Re: [linux-sunxi] [PATCH v6 4/8] media: platform: Add Cedrus VPU decoder driver

2018-08-07 Thread Jernej Škrabec
Dne torek, 07. avgust 2018 ob 14:31:03 CEST je Paul Kocialkowski napisal(a):
> Hi,
> 
> On Fri, 2018-07-27 at 16:58 +0200, Jernej Škrabec wrote:
> > Dne petek, 27. julij 2018 ob 16:03:41 CEST je Jernej Škrabec napisal(a):
> > > Hi!
> > > 
> > > Dne sreda, 25. julij 2018 ob 12:02:52 CEST je Paul Kocialkowski 
napisal(a):
> > > > This introduces the Cedrus VPU driver that supports the VPU found in
> > > > Allwinner SoCs, also known as Video Engine. It is implemented through
> > > > a v4l2 m2m decoder device and a media device (used for media
> > > > requests).
> > > > So far, it only supports MPEG2 decoding.
> > > > 
> > > > Since this VPU is stateless, synchronization with media requests is
> > > > required in order to ensure consistency between frame headers that
> > > > contain metadata about the frame to process and the raw slice data
> > > > that
> > > > is used to generate the frame.
> > > > 
> > > > This driver was made possible thanks to the long-standing effort
> > > > carried out by the linux-sunxi community in the interest of reverse
> > > > engineering, documenting and implementing support for Allwinner VPU.
> > > > 
> > > > Signed-off-by: Paul Kocialkowski 
> > > > ---
> > > 
> > > 
> > > 
> > > > +void cedrus_dst_format_set(struct cedrus_dev *dev,
> > > > +  struct v4l2_pix_format_mplane *fmt)
> > > > +{
> > > > +   unsigned int width = fmt->width;
> > > > +   unsigned int height = fmt->height;
> > > > +   u32 chroma_size;
> > > > +   u32 reg;
> > > > +
> > > > +   switch (fmt->pixelformat) {
> > > > +   case V4L2_PIX_FMT_NV12:
> > > > +   chroma_size = ALIGN(width, 32) * ALIGN(height / 2, 32);
> > > 
> > > After some testing, it turns out that right aligment for untiled format
> > > is
> > > 16.
> > > 
> > > > +
> > > > +   reg = VE_PRIMARY_OUT_FMT_NV12 |
> > > > + VE_SECONDARY_SPECIAL_OUT_FMT_NV12;
> > > > +   cedrus_write(dev, VE_PRIMARY_OUT_FMT, reg);
> > > > +
> > > > +   reg = VE_CHROMA_BUF_LEN_SDRT(chroma_size / 2) |
> > > > + VE_SECONDARY_OUT_FMT_SPECIAL;
> > > > +   cedrus_write(dev, VE_CHROMA_BUF_LEN, reg);
> > > > +
> > > > +   reg = chroma_size / 2;
> > > > +   cedrus_write(dev, VE_PRIMARY_CHROMA_BUF_LEN, reg);
> > > > +
> > > > +   reg = VE_PRIMARY_FB_LINE_STRIDE_LUMA(ALIGN(width, 32)) |
> > > 
> > > ^ that one should be aligned to 16
> > > 
> > > > + VE_PRIMARY_FB_LINE_STRIDE_CHROMA(ALIGN(width / 2, 
> > > > 16));
> > 
> > It seems that CHROMA has to be aligned to 8 ^
> 
> I think the issue here is that the divider should be applied after the
> alignment, not before, such as: ALIGN(width, 16) / 2, which also
> provides a 8-aligned value.
> 
> Feel free to let me know if that causes any particular issue!

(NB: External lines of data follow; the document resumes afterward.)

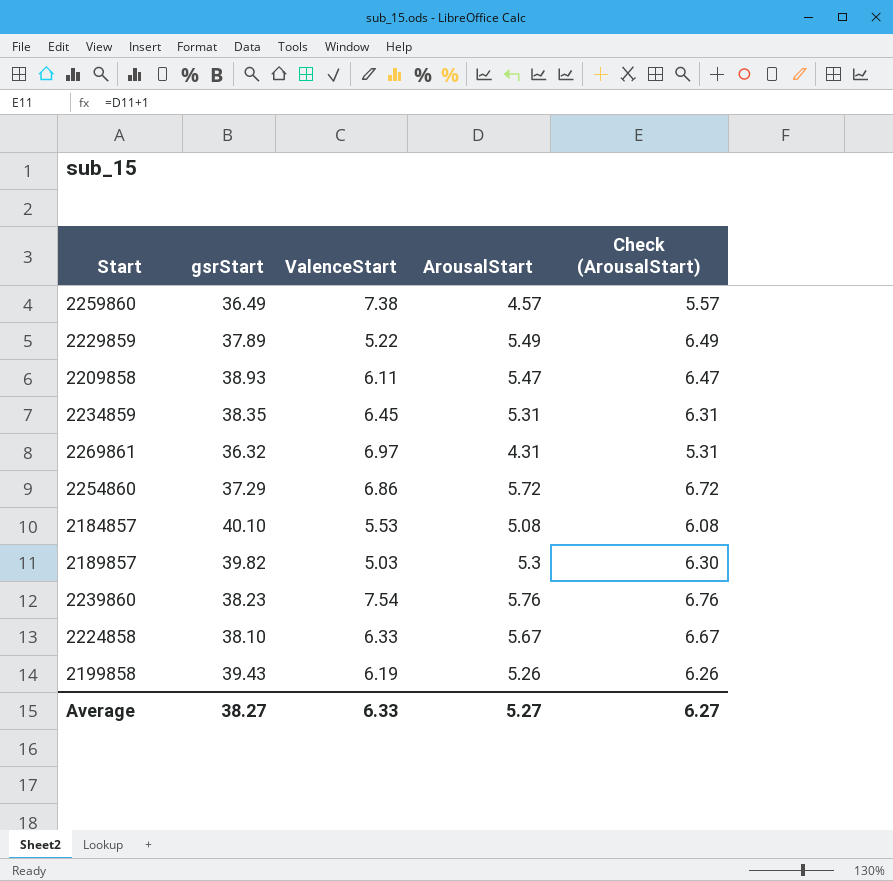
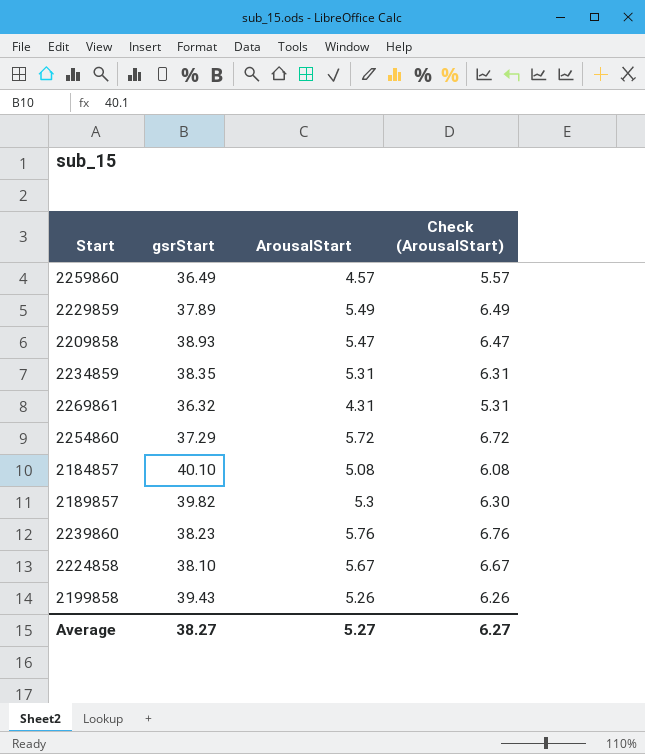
column ValenceStart | position: 3 -> none

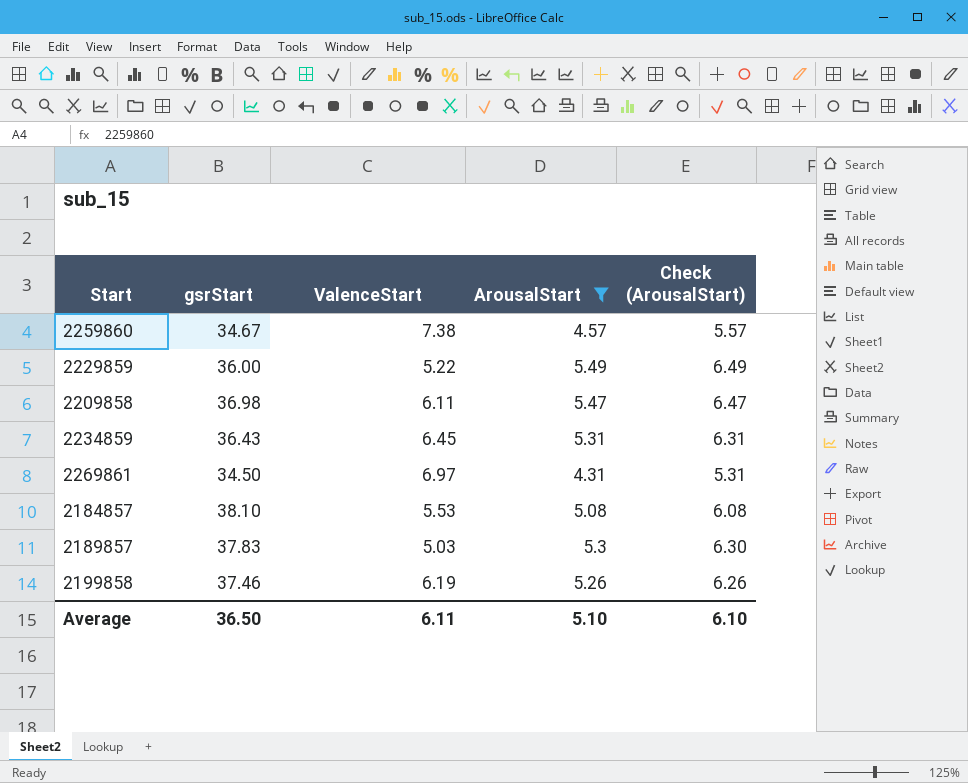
filter: none -> ArousalStart <= 5.49
column ValenceStart | position: none -> 3
2259860 | gsrStart: 36.49 -> 34.67
2229859 | gsrStart: 37.89 -> 36.00
2209858 | gsrStart: 38.93 -> 36.98
2234859 | gsrStart: 38.35 -> 36.43
2269861 | gsrStart: 36.32 -> 34.50
2184857 | gsrStart: 40.10 -> 38.10
2189857 | gsrStart: 39.82 -> 37.83
2199858 | gsrStart: 39.43 -> 37.46
Average | gsrStart: 38.27 -> 36.50
Average | ArousalStart: 5.27 -> 5.10
Average | Check (ArousalStart): 6.27 -> 6.10

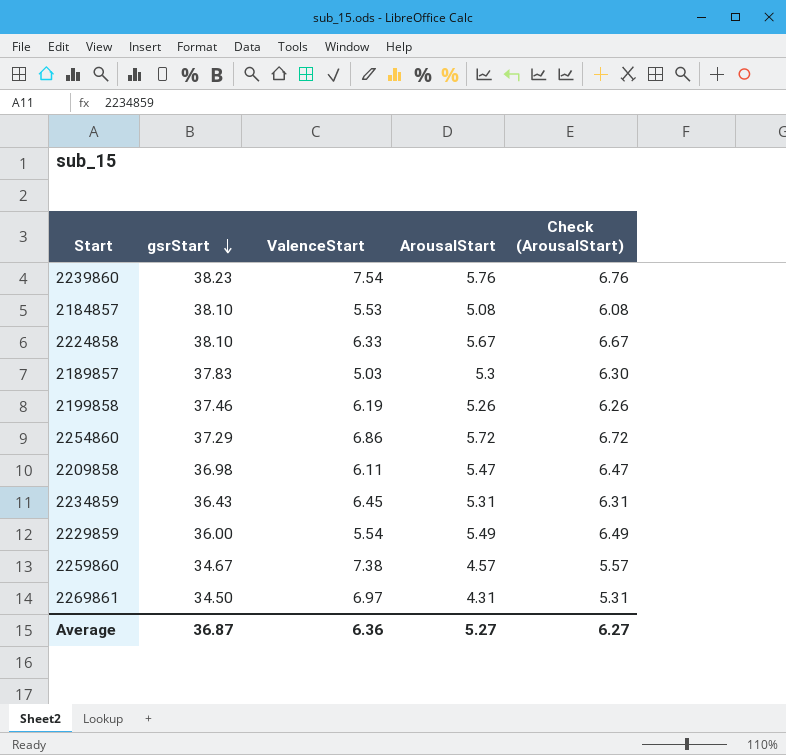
filter: ArousalStart <= 5.49 -> none
row order: none -> gsrStart descending
2229859 | ValenceStart: 5.22 -> 5.54
Average | gsrStart: 36.50 -> 36.87
Average | ValenceStart: 6.11 -> 6.36
Average | ArousalStart: 5.10 -> 5.27
Average | Check (ArousalStart): 6.10 -> 6.27

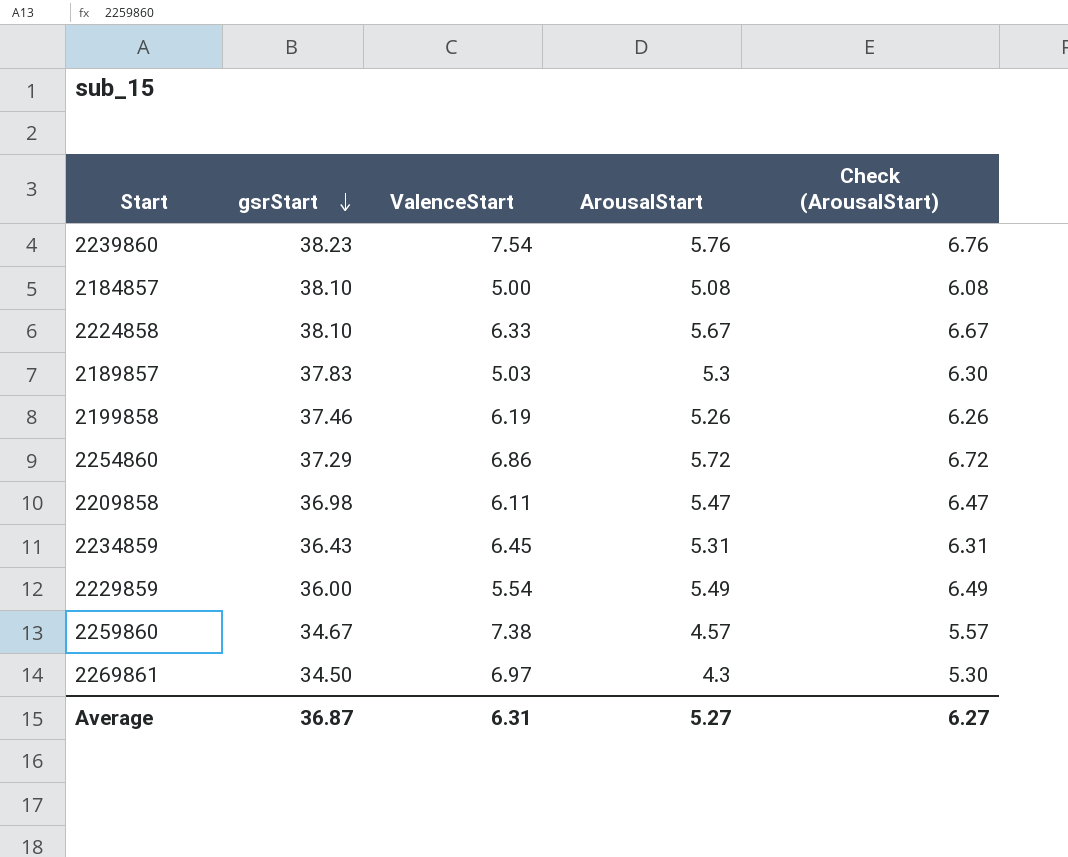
2184857 | ValenceStart: 5.53 -> 5.00
2269861 | ArousalStart: 4.31 -> 4.3
2269861 | Check (ArousalStart): 5.31 -> 5.30
Average | ValenceStart: 6.36 -> 6.31

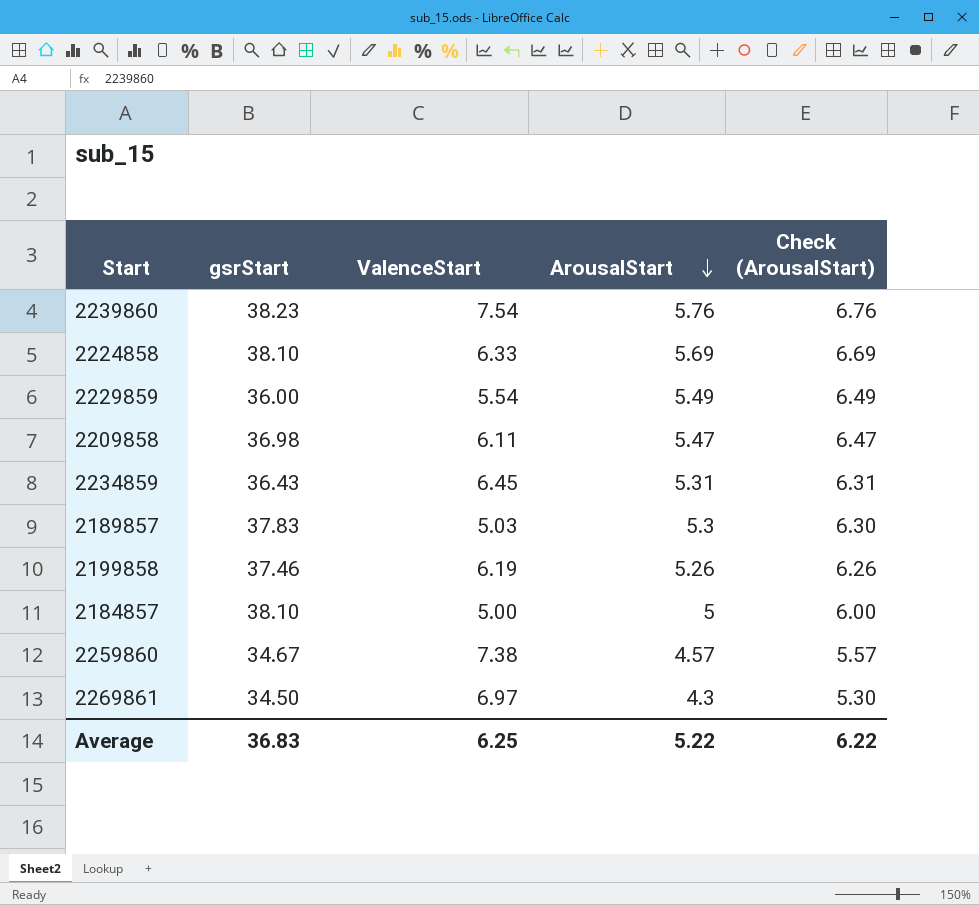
row order: gsrStart descending -> ArousalStart descending
row 2254860: 37.29 | 6.86 | 5.72 | 6.72 -> none
2224858 | ArousalStart: 5.67 -> 5.69
2224858 | Check (ArousalStart): 6.67 -> 6.69
2184857 | ArousalStart: 5.08 -> 5
2184857 | Check (ArousalStart): 6.08 -> 6.00
Average | gsrStart: 36.87 -> 36.83
Average | ValenceStart: 6.31 -> 6.25
Average | ArousalStart: 5.27 -> 5.22
Average | Check (ArousalStart): 6.27 -> 6.22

I think this is only semantics, it doesn't really matter if it is aligned to 
16 first and then divided by 2 or divided by 2 and then aligned to 8.

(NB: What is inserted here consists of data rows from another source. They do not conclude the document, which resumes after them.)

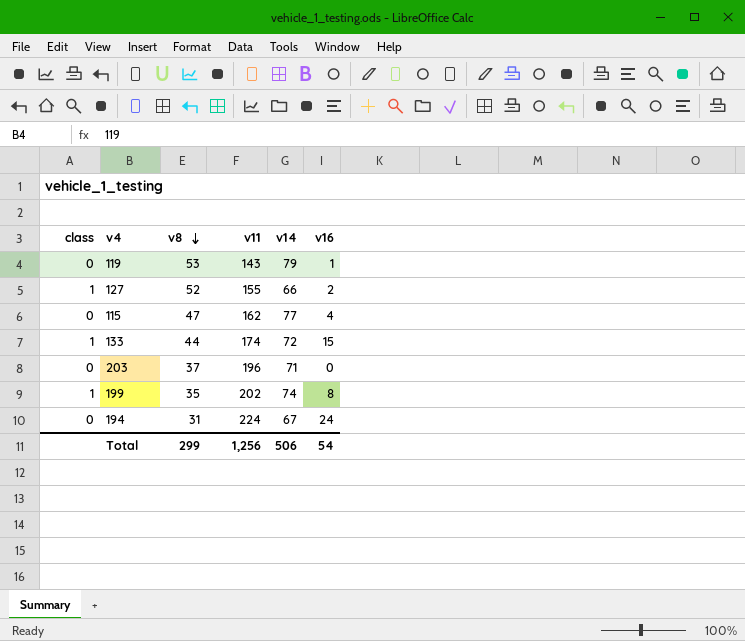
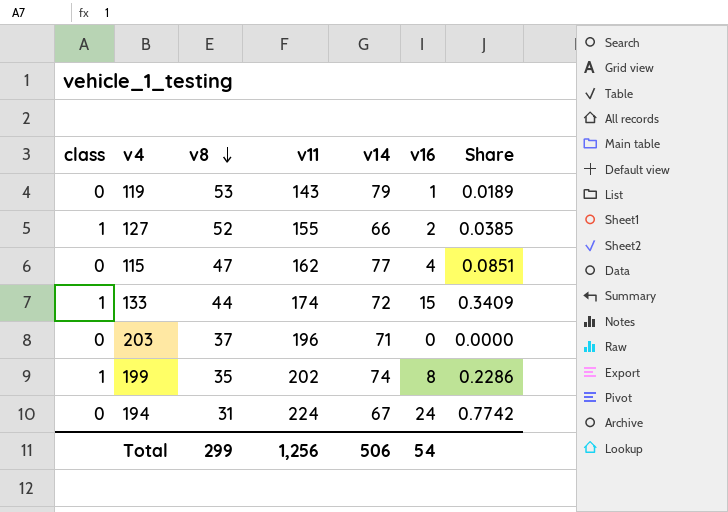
column Share | formula: none -> [v16] / [v8]

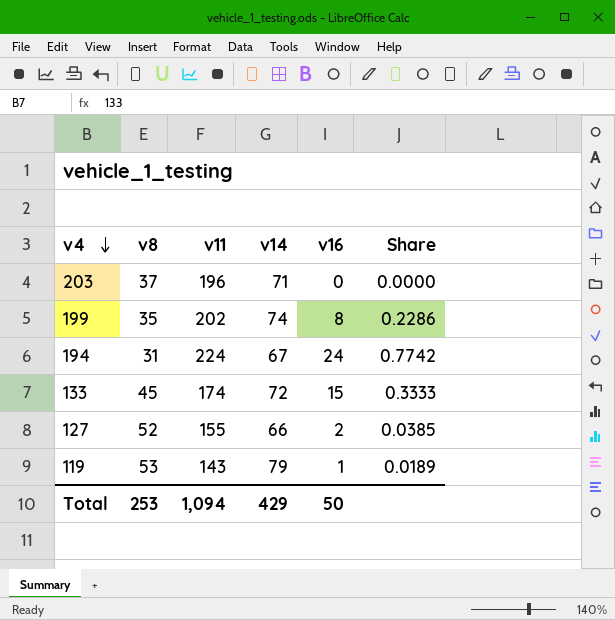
row order: v8 descending -> v4 descending
column class | position: 1 -> none
row 115: 0 | 47 | 162 | 77 | 4 | 0.0851 -> none
133 | v8: 44 -> 45
133 | Share: 0.3409 -> 0.3333
Total | v8: 299 -> 253
Total | v11: 1,256 -> 1,094
Total | v14: 506 -> 429
Total | v16: 54 -> 50

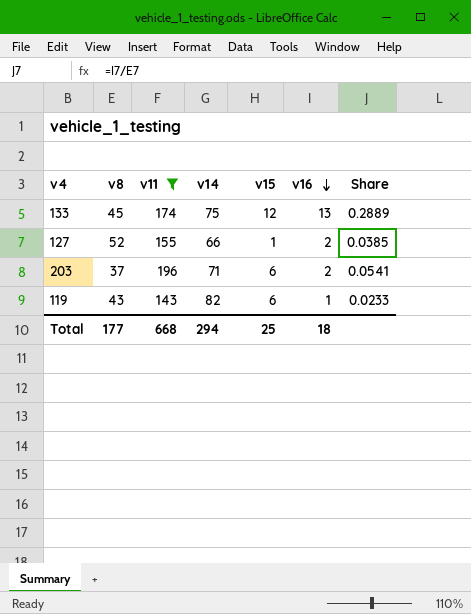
filter: none -> v11 <= 196
row order: v4 descending -> v16 descending
column v15 | position: none -> 5
133 | v14: 72 -> 75
133 | v16: 15 -> 13
133 | Share: 0.3333 -> 0.2889
203 | v16: 0 -> 2
203 | Share: 0.0000 -> 0.0541
119 | v8: 53 -> 43
119 | v14: 79 -> 82
119 | Share: 0.0189 -> 0.0233
Total | v8: 253 -> 177
Total | v11: 1,094 -> 668
Total | v14: 429 -> 294
Total | v16: 50 -> 18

BTW, doc says that chroma should be aligned to 8 and for interleaved formats 
chroma line stride should be double... Maybe it should be just ALIGN(width, 
8)?

> 
> > That, with previosly comments, completely solves issues for one of my
> > sample video. However, there are still sample videos with issues. Those
> > are mostly rendered green with slight impressions of right image. Maybe
> > LUMA issue?
> Can you check whether these videos are interlaced? I think those don't
> do very well with our driver at this point.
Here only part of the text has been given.